WHAT THIS TASK INVOLVES => What is needed is an exact copy of every line from the one containing "昆明理工大学 | 收款银行: 中国农业银行昆明盘龙支行 -> 中国银行云南省分行" through the end of the entries; please set it down without any pictures.

GIVEN RECORDS section start

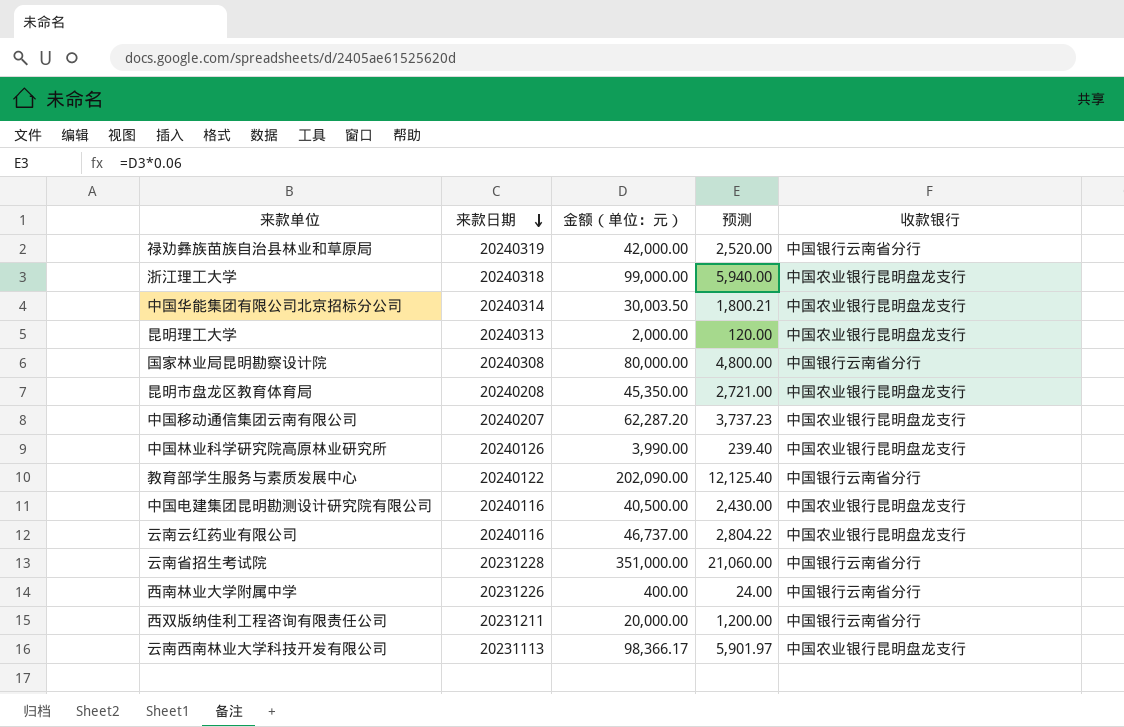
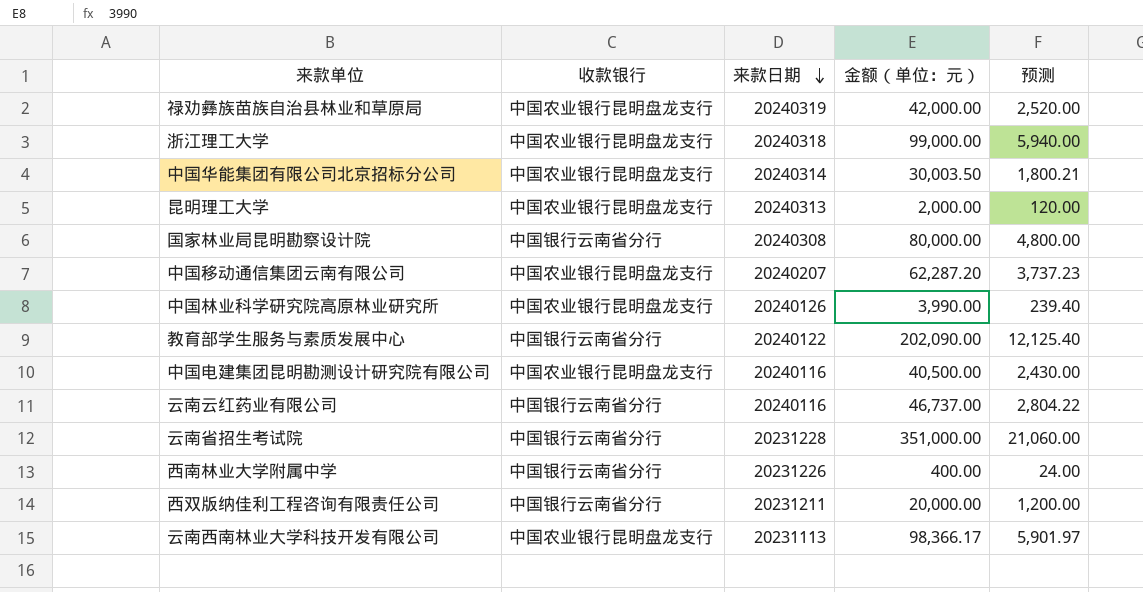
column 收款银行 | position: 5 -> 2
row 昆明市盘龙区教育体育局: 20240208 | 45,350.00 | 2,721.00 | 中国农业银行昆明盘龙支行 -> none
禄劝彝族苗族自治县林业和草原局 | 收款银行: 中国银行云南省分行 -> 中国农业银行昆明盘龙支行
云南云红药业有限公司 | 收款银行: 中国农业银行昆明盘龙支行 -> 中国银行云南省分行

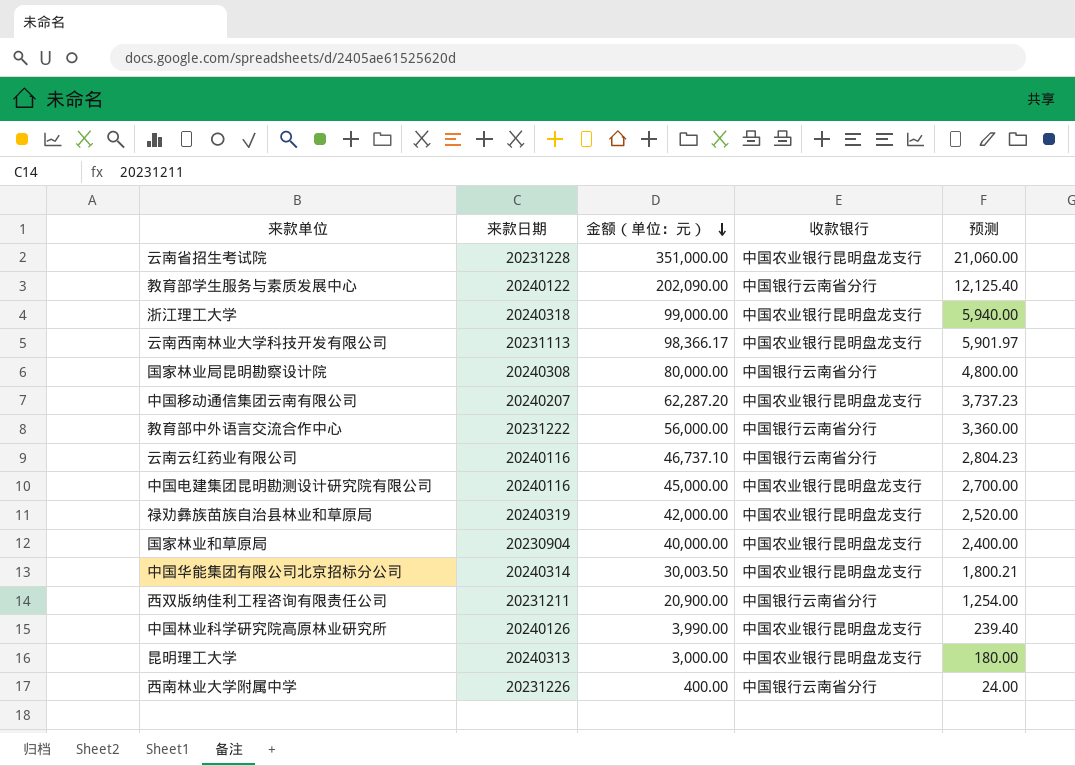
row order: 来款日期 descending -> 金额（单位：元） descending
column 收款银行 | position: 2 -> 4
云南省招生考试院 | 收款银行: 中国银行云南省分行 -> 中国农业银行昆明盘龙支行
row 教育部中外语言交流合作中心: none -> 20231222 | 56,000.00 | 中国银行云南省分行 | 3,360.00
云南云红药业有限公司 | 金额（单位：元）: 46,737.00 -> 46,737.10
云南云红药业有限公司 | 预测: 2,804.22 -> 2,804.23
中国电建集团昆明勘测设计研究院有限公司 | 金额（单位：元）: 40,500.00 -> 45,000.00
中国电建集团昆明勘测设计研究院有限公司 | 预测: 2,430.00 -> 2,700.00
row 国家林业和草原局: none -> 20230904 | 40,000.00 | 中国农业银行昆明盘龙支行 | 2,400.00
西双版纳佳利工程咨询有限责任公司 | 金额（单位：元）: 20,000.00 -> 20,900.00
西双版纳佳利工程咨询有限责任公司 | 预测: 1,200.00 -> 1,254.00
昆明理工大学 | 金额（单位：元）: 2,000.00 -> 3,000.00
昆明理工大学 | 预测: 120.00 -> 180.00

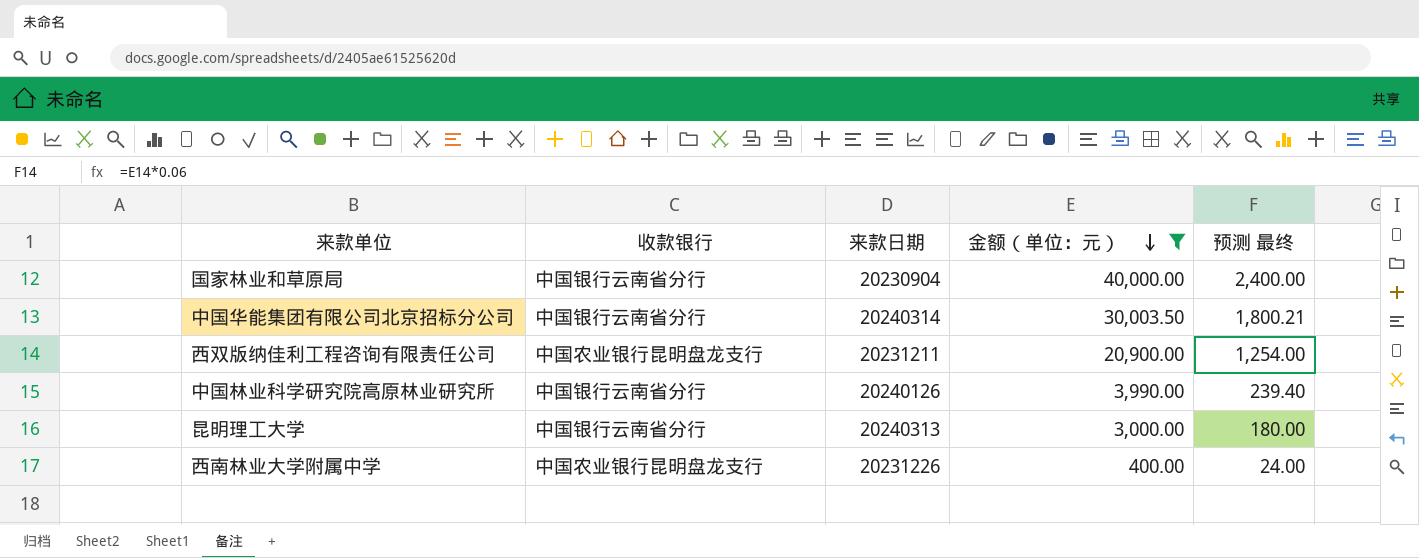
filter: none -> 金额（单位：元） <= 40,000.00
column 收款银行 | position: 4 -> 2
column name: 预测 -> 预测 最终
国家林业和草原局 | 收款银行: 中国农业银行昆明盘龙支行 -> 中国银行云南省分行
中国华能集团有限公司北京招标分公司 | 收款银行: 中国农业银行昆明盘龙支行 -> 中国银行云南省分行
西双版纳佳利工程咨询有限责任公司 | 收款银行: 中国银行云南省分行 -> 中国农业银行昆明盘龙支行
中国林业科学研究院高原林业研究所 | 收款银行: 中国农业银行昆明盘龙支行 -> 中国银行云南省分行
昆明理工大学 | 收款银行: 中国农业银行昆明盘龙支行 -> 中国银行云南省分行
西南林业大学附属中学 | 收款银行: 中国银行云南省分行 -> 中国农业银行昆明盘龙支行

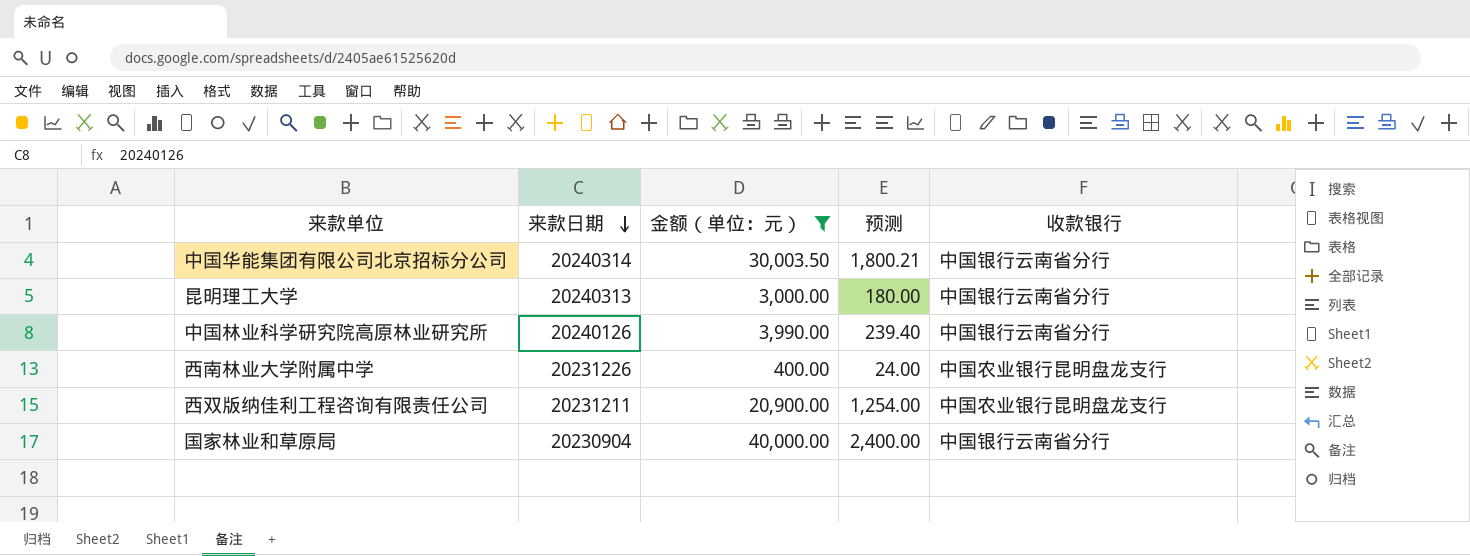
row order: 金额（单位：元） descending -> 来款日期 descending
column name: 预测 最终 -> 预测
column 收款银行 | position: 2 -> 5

GIVEN RECORDS section end

YOUR SOLUTION =>
昆明理工大学 | 收款银行: 中国农业银行昆明盘龙支行 -> 中国银行云南省分行
西南林业大学附属中学 | 收款银行: 中国银行云南省分行 -> 中国农业银行昆明盘龙支行

row order: 金额（单位：元） descending -> 来款日期 descending
column name: 预测 最终 -> 预测
column 收款银行 | position: 2 -> 5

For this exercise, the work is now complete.